▶ [Task objective]
Look for "[84,110,173,124] developement. ->" in the entries below. Then write out exactly the line that holds it and every line after it, to the last, and nothing else.

== Exercise inputs

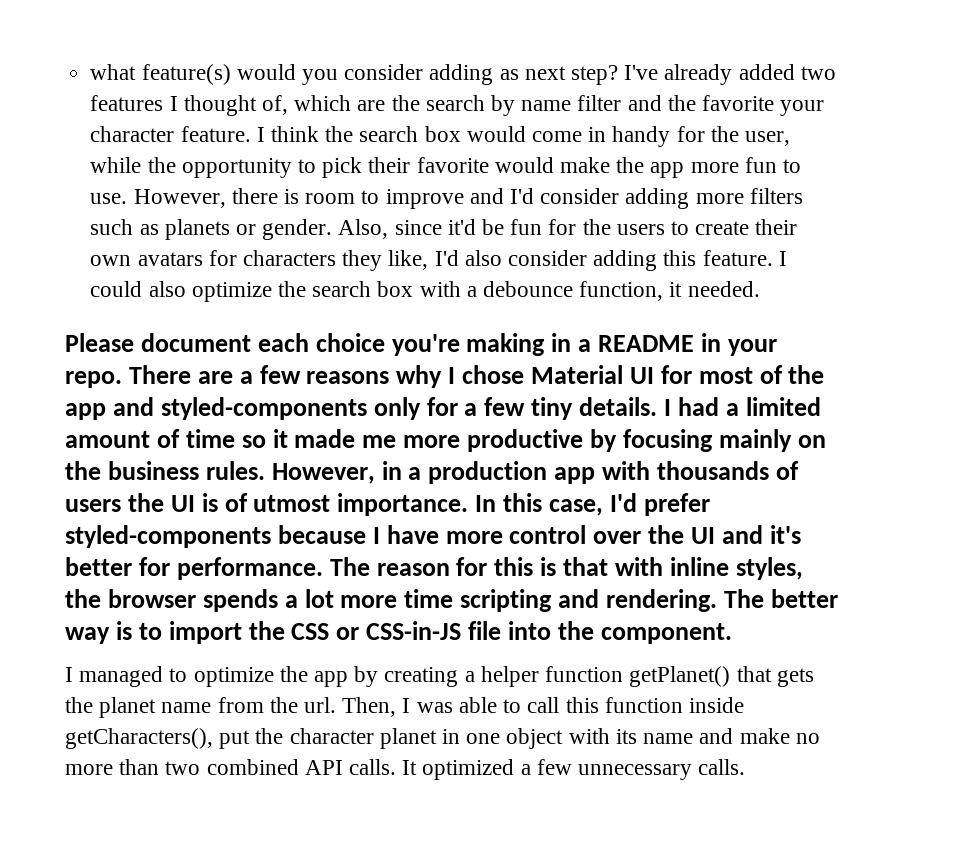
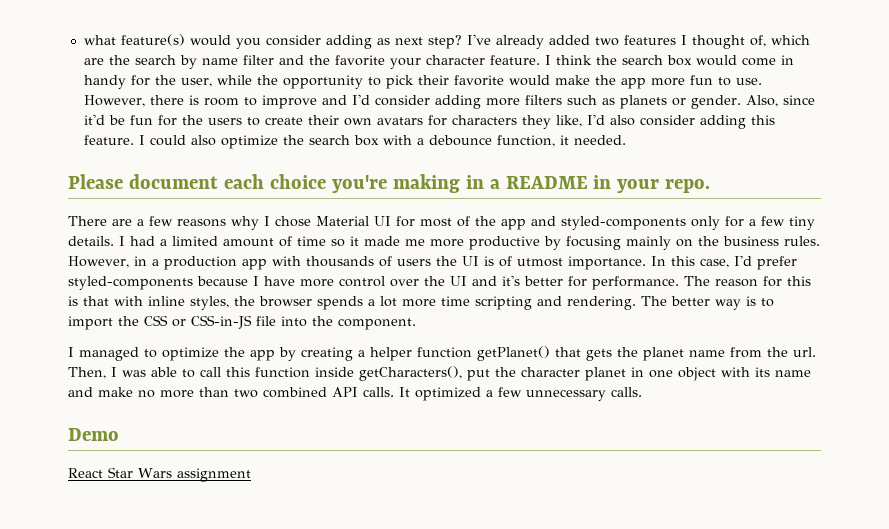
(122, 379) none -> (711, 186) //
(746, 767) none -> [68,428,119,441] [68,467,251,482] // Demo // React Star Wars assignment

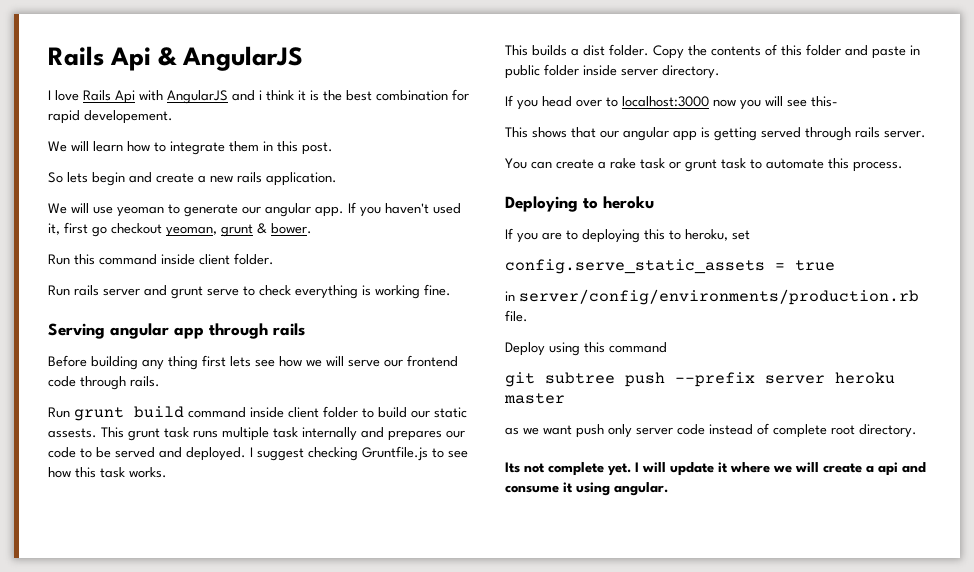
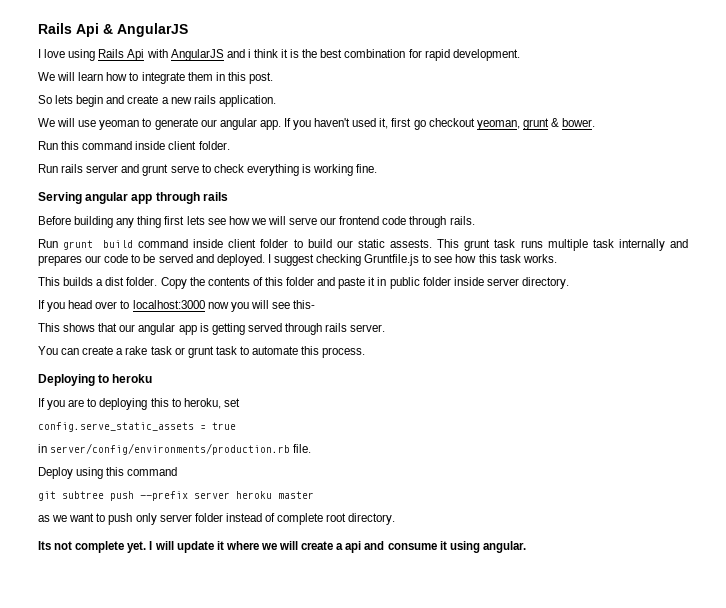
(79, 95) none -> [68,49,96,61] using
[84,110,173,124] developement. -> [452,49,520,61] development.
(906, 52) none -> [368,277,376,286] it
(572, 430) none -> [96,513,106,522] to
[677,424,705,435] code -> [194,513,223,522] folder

====

▶ [Finished exercise]
[84,110,173,124] developement. -> [452,49,520,61] development.
(906, 52) none -> [368,277,376,286] it
(572, 430) none -> [96,513,106,522] to
[677,424,705,435] code -> [194,513,223,522] folder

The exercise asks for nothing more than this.